◆ **REQUIRED ACTION**
Instruction for the data below: set down exactly the lines from the line with "[45,421,874,524] Kawan Slot: Tinjauan" to the line with "moved [45,528,892,666] ->", inclusive, and no others.

◆ **EXERCISE INPUT**

== == ==

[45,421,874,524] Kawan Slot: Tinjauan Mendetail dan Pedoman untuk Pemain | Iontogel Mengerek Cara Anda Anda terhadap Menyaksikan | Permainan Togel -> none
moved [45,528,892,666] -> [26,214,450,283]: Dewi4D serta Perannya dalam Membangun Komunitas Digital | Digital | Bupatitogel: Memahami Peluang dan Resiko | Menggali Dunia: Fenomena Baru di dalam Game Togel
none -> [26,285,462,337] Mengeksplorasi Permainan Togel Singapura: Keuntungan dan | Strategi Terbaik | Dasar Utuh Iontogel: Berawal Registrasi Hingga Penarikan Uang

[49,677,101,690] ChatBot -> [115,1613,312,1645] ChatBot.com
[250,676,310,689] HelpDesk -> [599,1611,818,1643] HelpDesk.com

== == ==

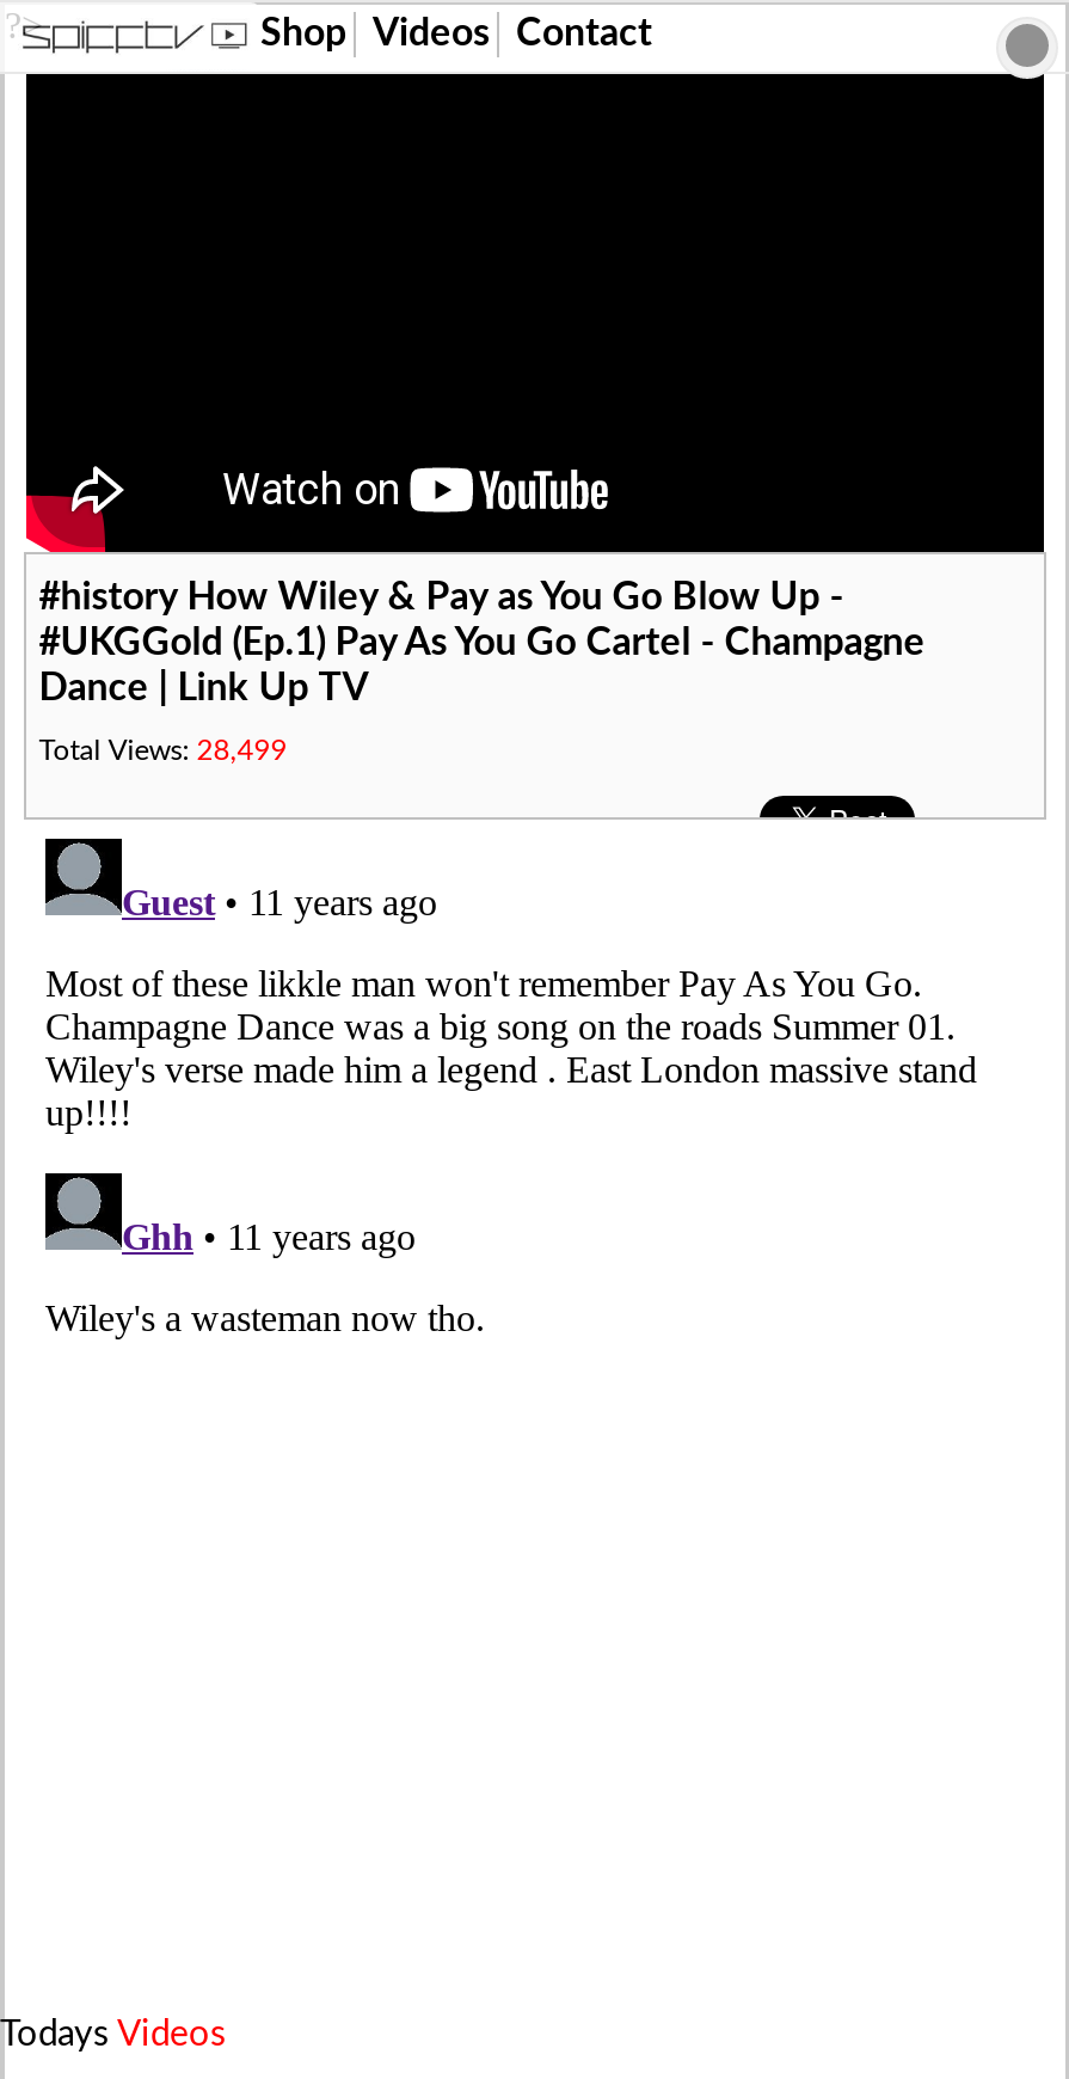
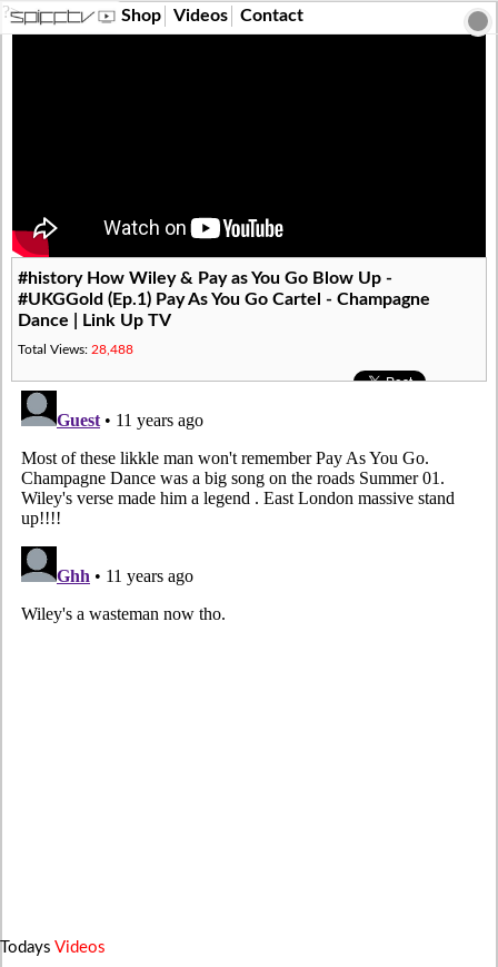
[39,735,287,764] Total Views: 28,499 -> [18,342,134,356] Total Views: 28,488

== == ==

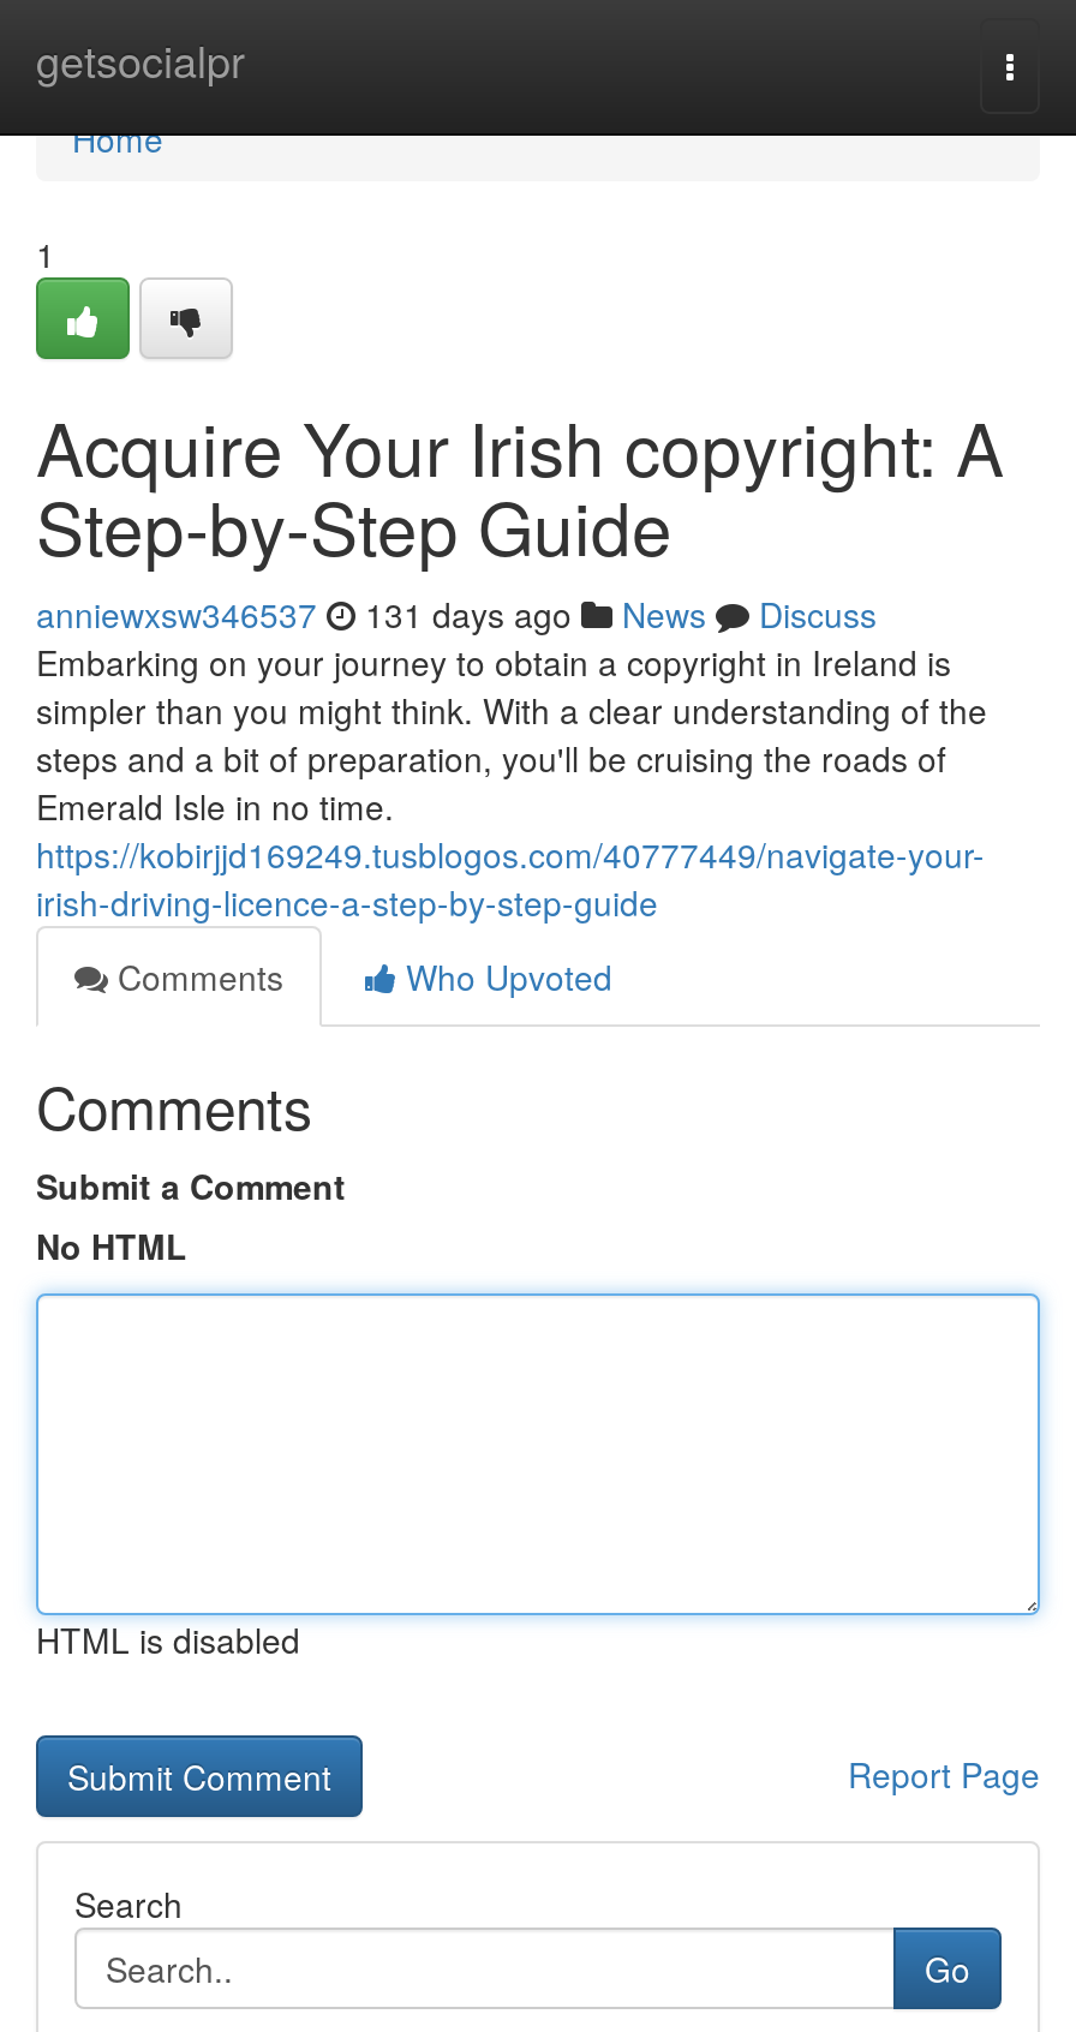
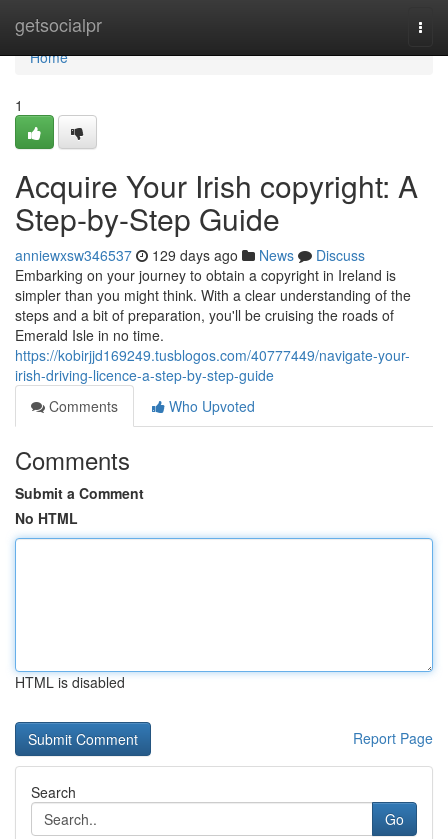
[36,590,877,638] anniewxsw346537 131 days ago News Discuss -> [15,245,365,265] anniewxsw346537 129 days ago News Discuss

== == ==

◆ **WRITTEN ANSWER**
[45,421,874,524] Kawan Slot: Tinjauan Mendetail dan Pedoman untuk Pemain | Iontogel Mengerek Cara Anda Anda terhadap Menyaksikan | Permainan Togel -> none
moved [45,528,892,666] -> [26,214,450,283]: Dewi4D serta Perannya dalam Membangun Komunitas Digital | Digital | Bupatitogel: Memahami Peluang dan Resiko | Menggali Dunia: Fenomena Baru di dalam Game Togel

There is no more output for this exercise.